Hablar bonito, pensar ajeno: cuando el idioma también se coloniza
Decís “team”, “deadline”, “love bombing”, “fashion” y creés que suena mejor. Pero suena a otra cosa: a sumisión elegante. Porque perder el idioma es empezar a pensar con la voz del otro.
No nos conquistaron otra vez con armas. Nos conquistaron con adjetivos en inglés, con hashtags, con frases prestadas que suenan cool. Y lo peor: nos dejamos. Porque creímos que decirlo en español era lento, pobre, poco profesional. Como si pensar con nuestras palabras fuera pensar con retraso.
No se trata de purismo lingüístico. Se trata de colonización simbólica. De un proceso silencioso donde el vocabulario se convierte en mapa de obediencia. Se dejó de hablar del alma y se empezó a hablar de mindset. Ya no se ama: se hace love bombing. Ya no se despide: se aplica un feedback. Ya no se vive: se matchea, se datea, se postea, se produce contenido.
El lenguaje dejó de nombrar la realidad. Ahora repite modas. Y en esa repetición se pierde algo más que palabras. Se pierde soberanía. Porque el idioma no solo transmite ideas: estructura la forma de sentir. Nos enseñaron que decir “centro comercial” es vulgar, pero “mall” es aspiracional. Que decir “meta” es poco, pero “goal” suena a proyecto. Que si no hablás como influencer, no sos parte del mundo.
Así se instala la obediencia: por sonido.
Ya no se dice feria, se dice pop up store. Ya no sos buena onda, sos cool. Ya no te da vergüenza: te da cringe. Y si algo no te gusta, no lo rechazás: lo cancelás. En esta nueva jerga de cartón importado, todo suena moderno y vacío.
Nadie nos obliga. Nadie nos lo impone. Simplemente, lo decimos porque todos lo dicen. Y sin darnos cuenta, renunciamos a las palabras que nos nombraban. A las que tenían historia, acento, barrio. Palabras que venían cargadas de afectos, de pueblo, de calle. Y las cambiamos por un diccionario global sin raíces, sin memoria.
Y es que el lenguaje ya no se hereda: se descarga.
Ahora los niños no juegan. Juegan challenge. No conversan: hacen lives. No se enojan: están cringe. No están tristes: tienen un breakdown. Y el adulto, en vez de enseñarles palabras, les pone subtítulos a su vida en forma de reels.

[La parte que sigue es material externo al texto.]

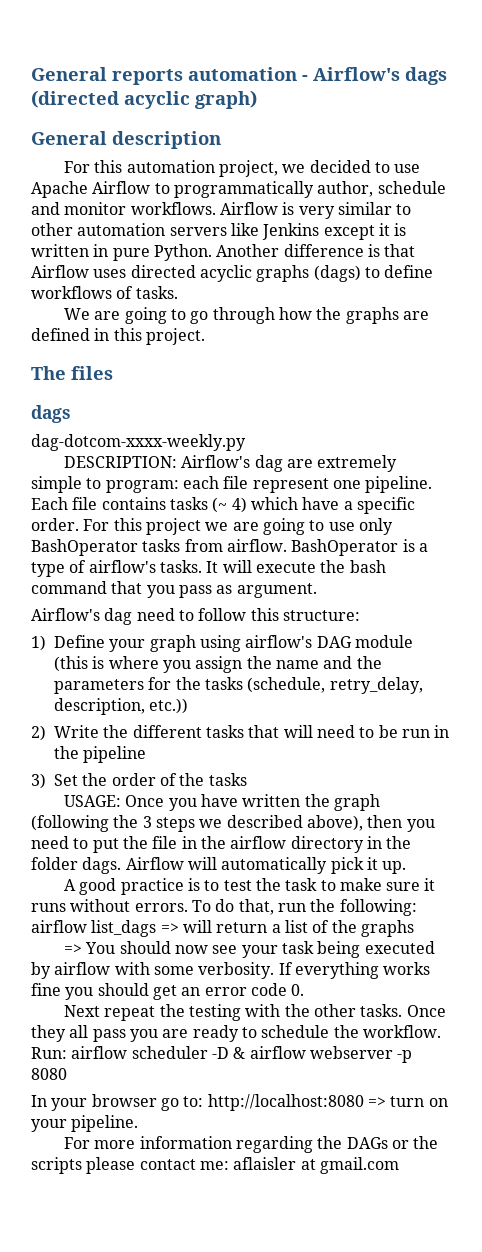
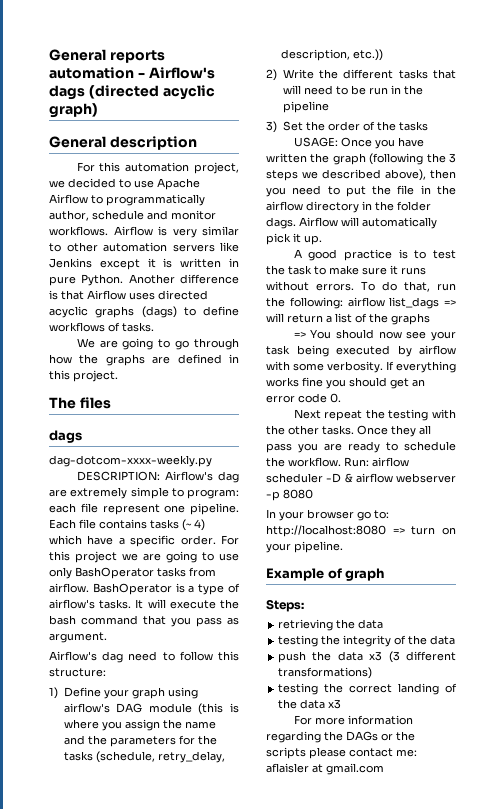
+ Example of graph
+ Steps:
+ retrieving the data
+ testing the integrity of the data
+ push the data x3 (3 different transformations)
+ testing the correct landing of the data x3

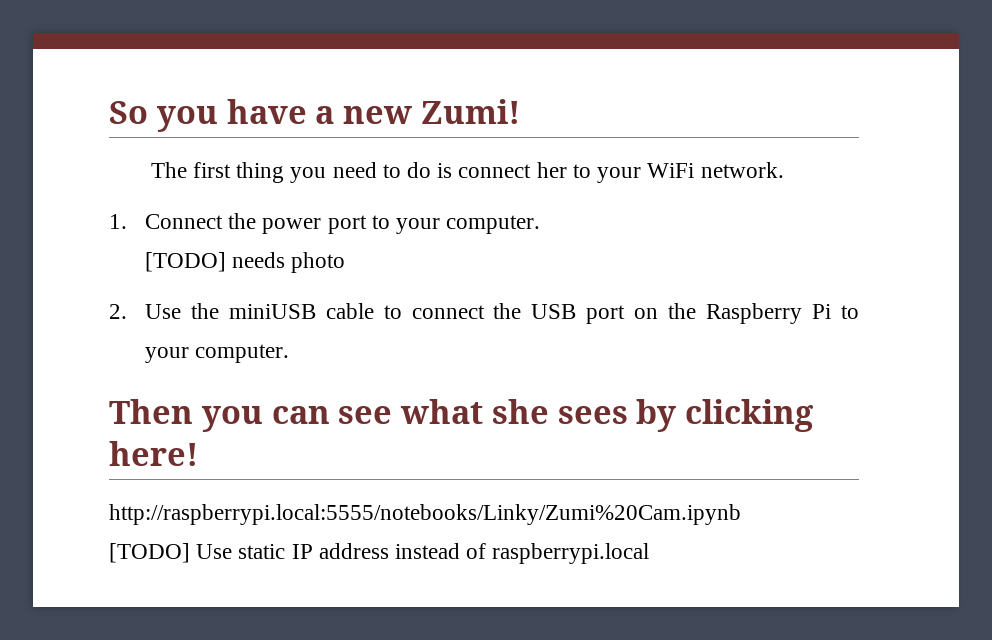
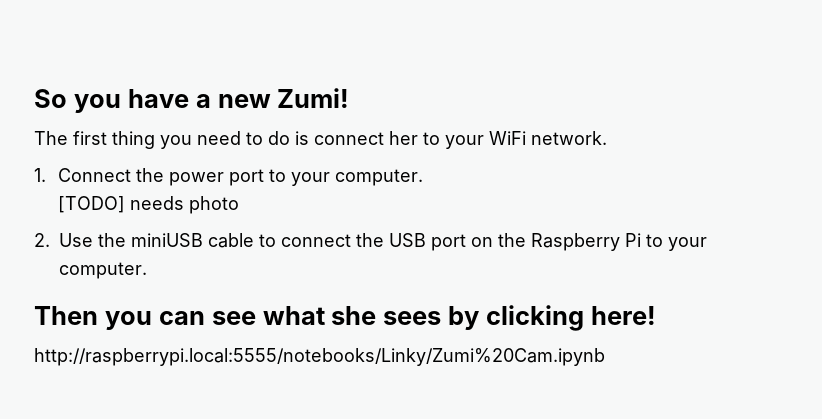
- [TODO] Use static IP address instead of raspberrypi.local

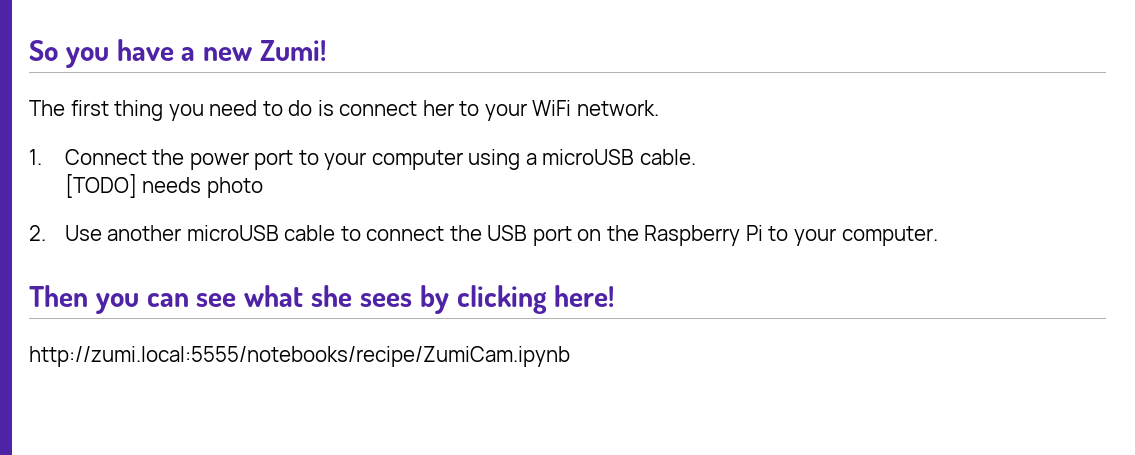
- 1. Connect the power port to your computer.
+ 1. Connect the power port to your computer using a microUSB cable.
- 2. Use the miniUSB cable to connect the USB port on the Raspberry Pi to your computer.
+ 2. Use another microUSB cable to connect the USB port on the Raspberry Pi to your computer.
- http://raspberrypi.local:5555/notebooks/Linky/Zumi%20Cam.ipynb
+ http://zumi.local:5555/notebooks/recipe/ZumiCam.ipynb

¿Y quién gana con esto? El sistema. Porque el que no puede nombrar el mundo, no puede cambiarlo. El que no conoce su idioma, no conoce su historia. Y el que repite slogans importados, también repite formas de ver, de amar, de consumir y de obedecer.
Cada vez que decimos love bombing en vez de manipulación afectiva, le quitamos fuerza a nuestra propia crítica. Porque cuando no usamos nuestras palabras, también se nos escapa nuestra rabia. Nuestra claridad. Nuestra rebeldía.
Como diría Fanon, la colonización no termina cuando se recupera el territorio, sino cuando se recupera la lengua. Porque el lenguaje no es solo una herramienta. Es una frontera. Una defensa. Un espejo.
Ahora decir coach suena más legítimo que decir estafador emocional. Decir deadline es más importante que decir límite. Decir team es más comprometido que decir grupo. Como si cada extranjerismo trajera una tarjeta de presentación invisible que autoriza, que eleva, que diferencia.
Y ahí está la trampa: en hacer que nuestras propias palabras nos suenen pobres.
La colonización no terminó con la independencia. Se refinó. Ahora no necesitamos ser invadidos. Nos basta con subirnos al trend, con seguir el flow, con ser parte del mood. Y todo eso —dicho así, en ese idioma que no es nuestro— parece libertad. Pero es formato.
Y ese formato no piensa. Solo repite.
Por eso, defender el lenguaje no es nostalgia. Es resistencia. No se trata de hablar bonito. Se trata de pensar libre. De recuperar el derecho a nombrar con nuestras palabras, nuestras emociones, nuestras ideas. De evitar que nos vendan obediencia disfrazada de estilo.
Porque si el lenguaje es prestado, el pensamiento también lo será.